## Directions
Would you count the lines below that contain the string "center" and reply with that number only?

## Data in this exercise

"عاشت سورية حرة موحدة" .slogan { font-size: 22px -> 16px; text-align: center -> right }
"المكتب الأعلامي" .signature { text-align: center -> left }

...

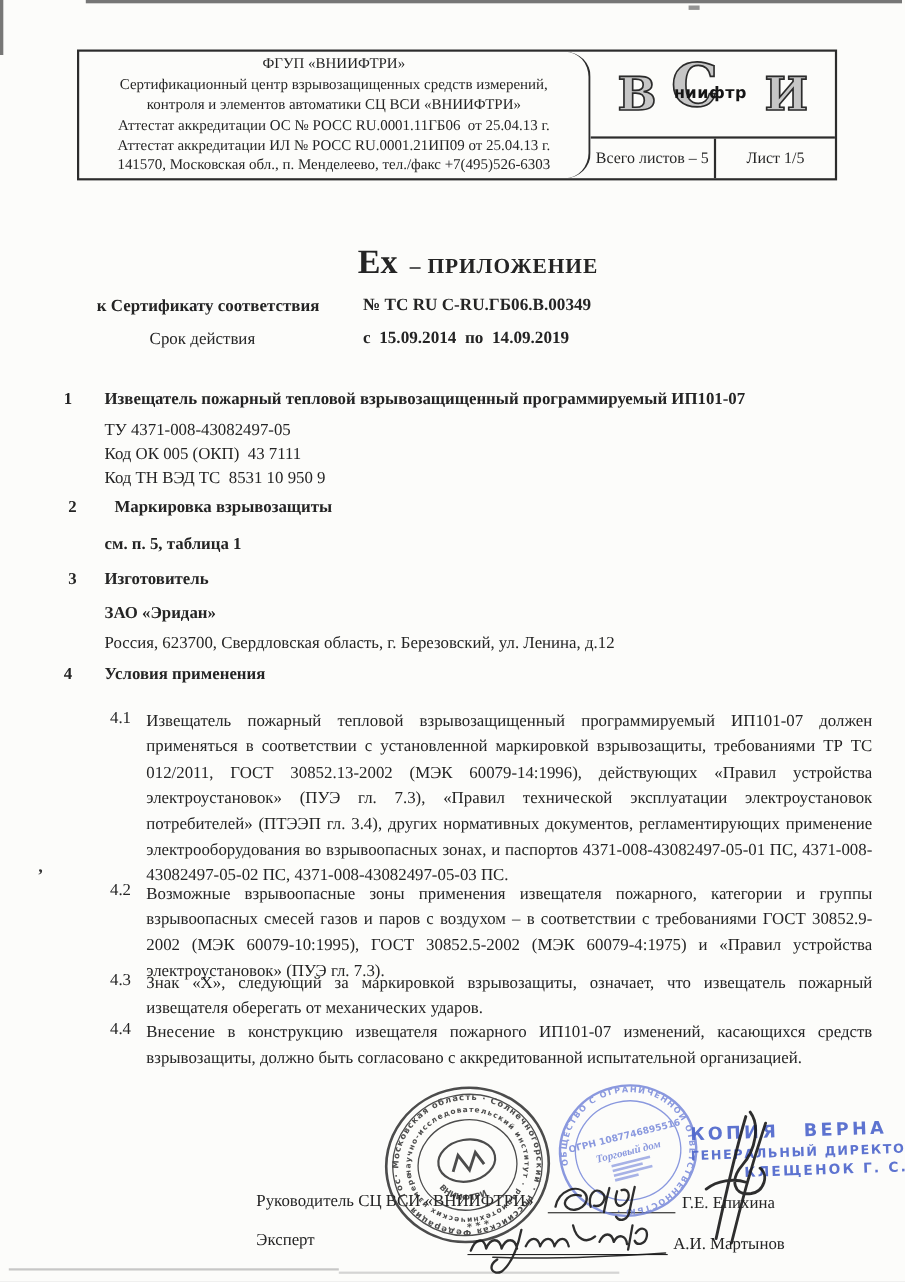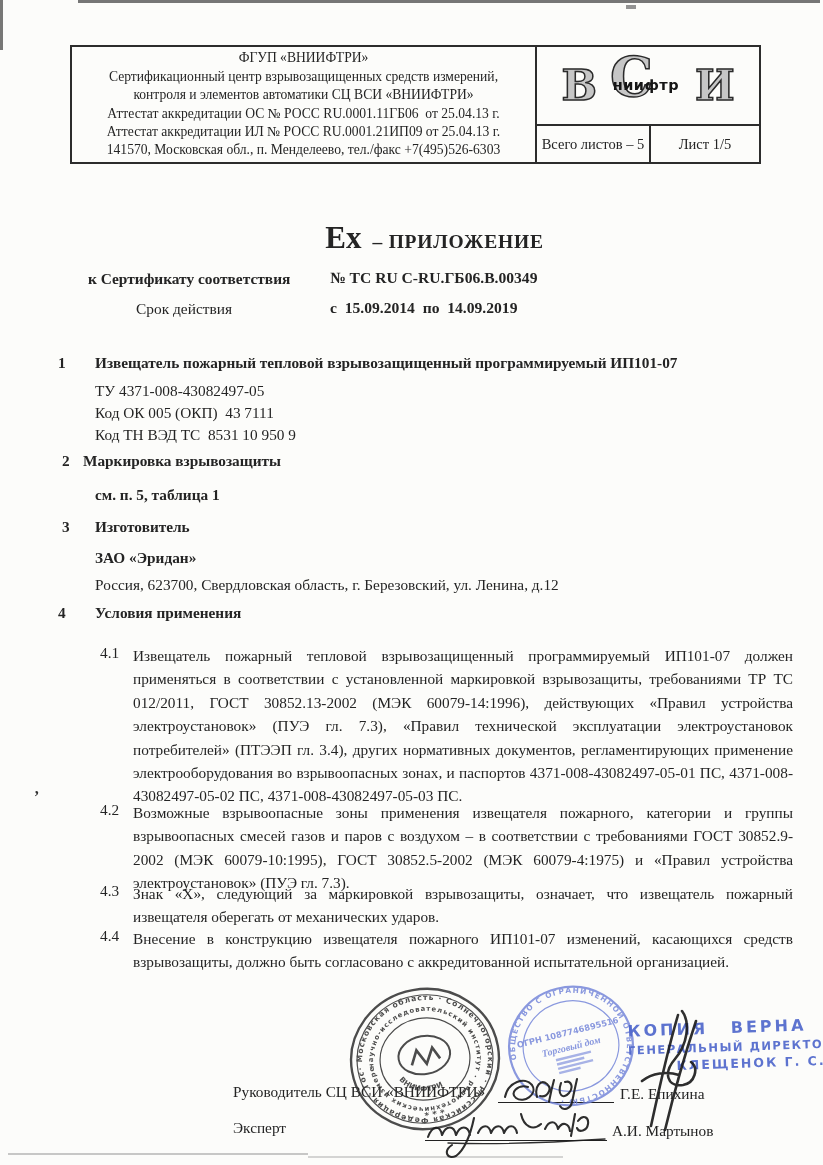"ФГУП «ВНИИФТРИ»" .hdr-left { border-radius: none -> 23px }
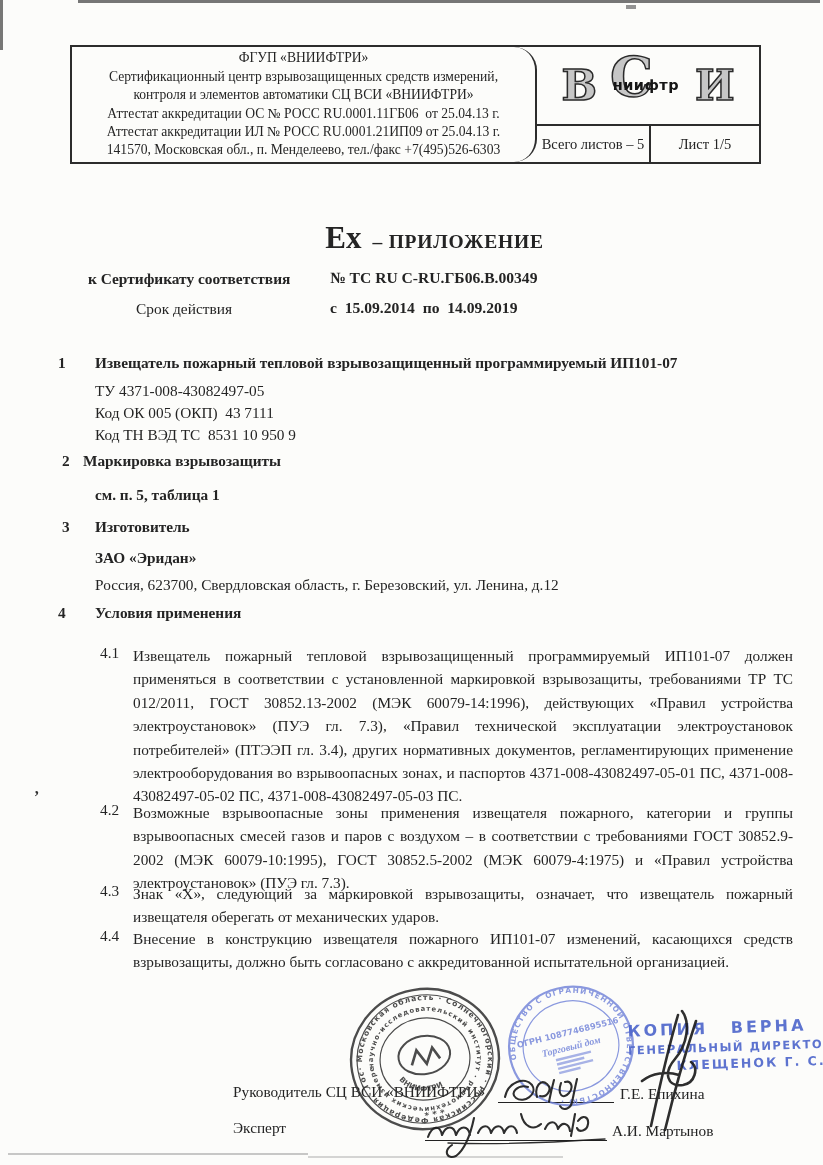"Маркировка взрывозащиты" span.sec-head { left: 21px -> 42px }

==

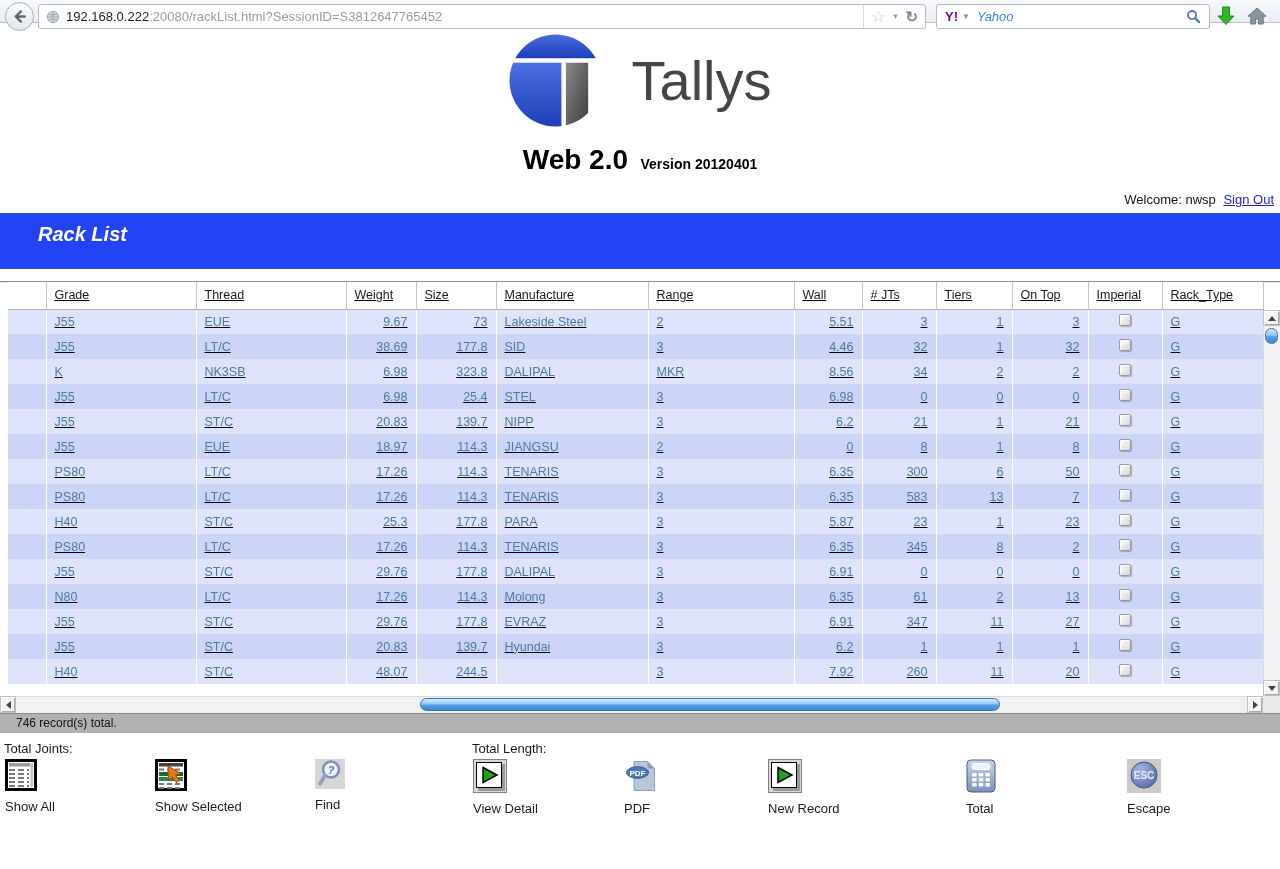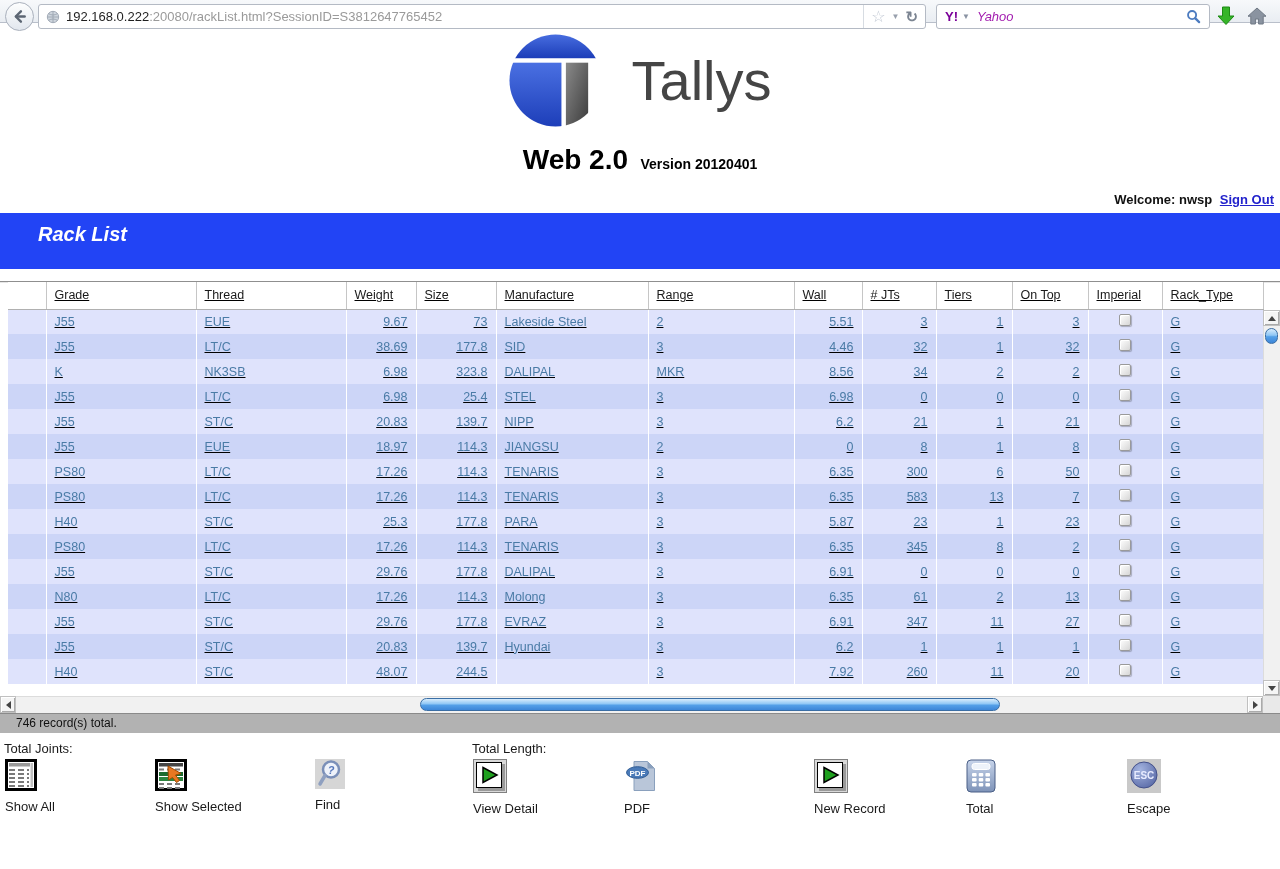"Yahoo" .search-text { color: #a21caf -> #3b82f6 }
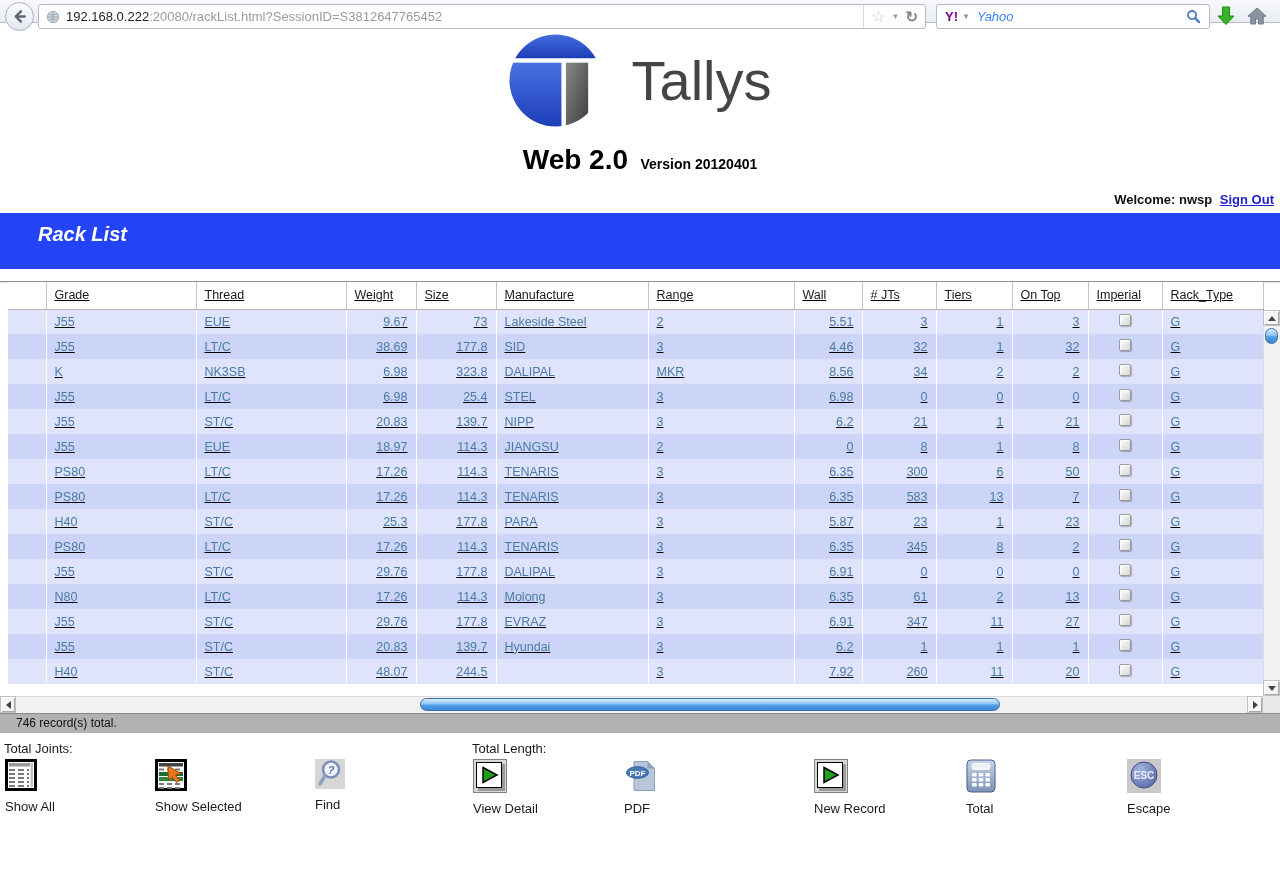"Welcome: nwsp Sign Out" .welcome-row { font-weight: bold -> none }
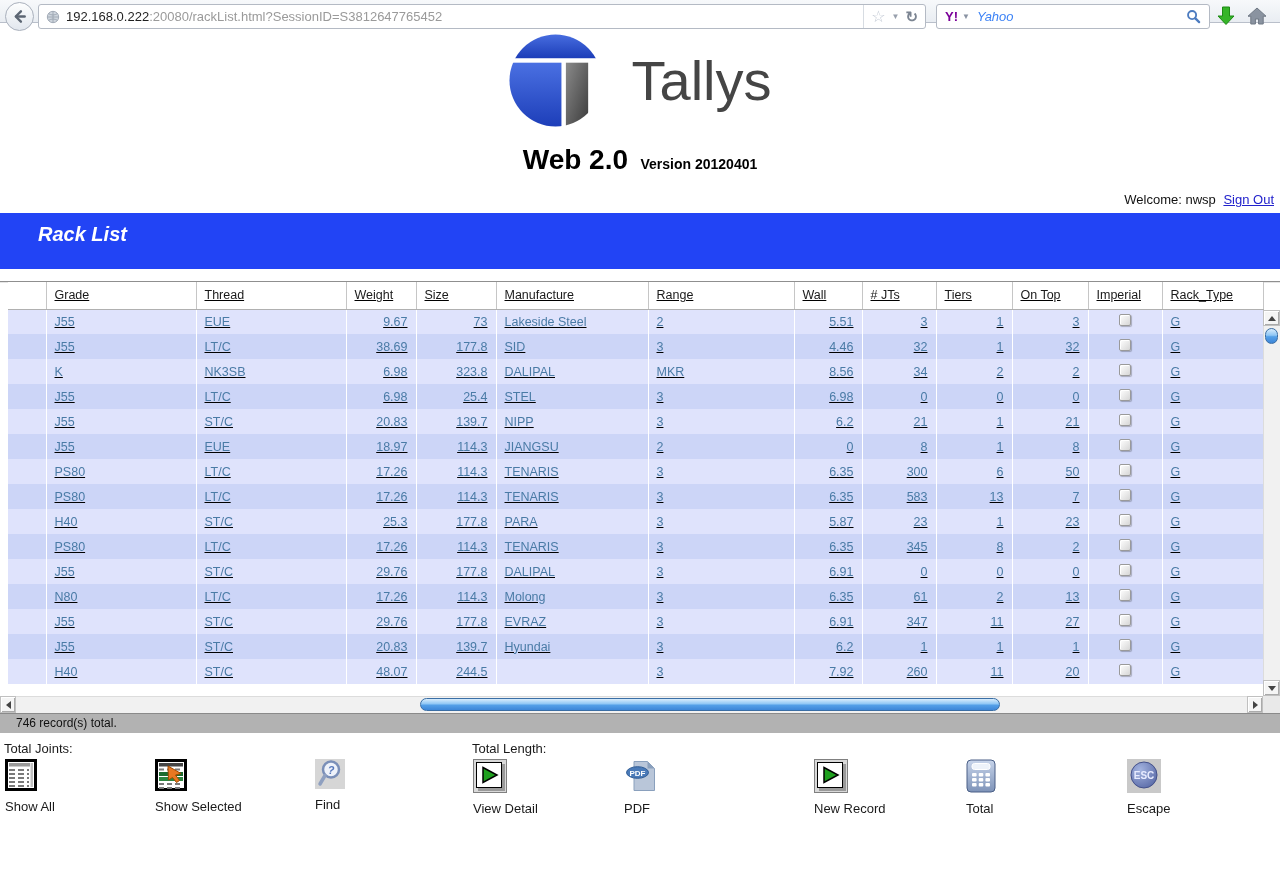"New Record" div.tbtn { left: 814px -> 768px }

## Response box
2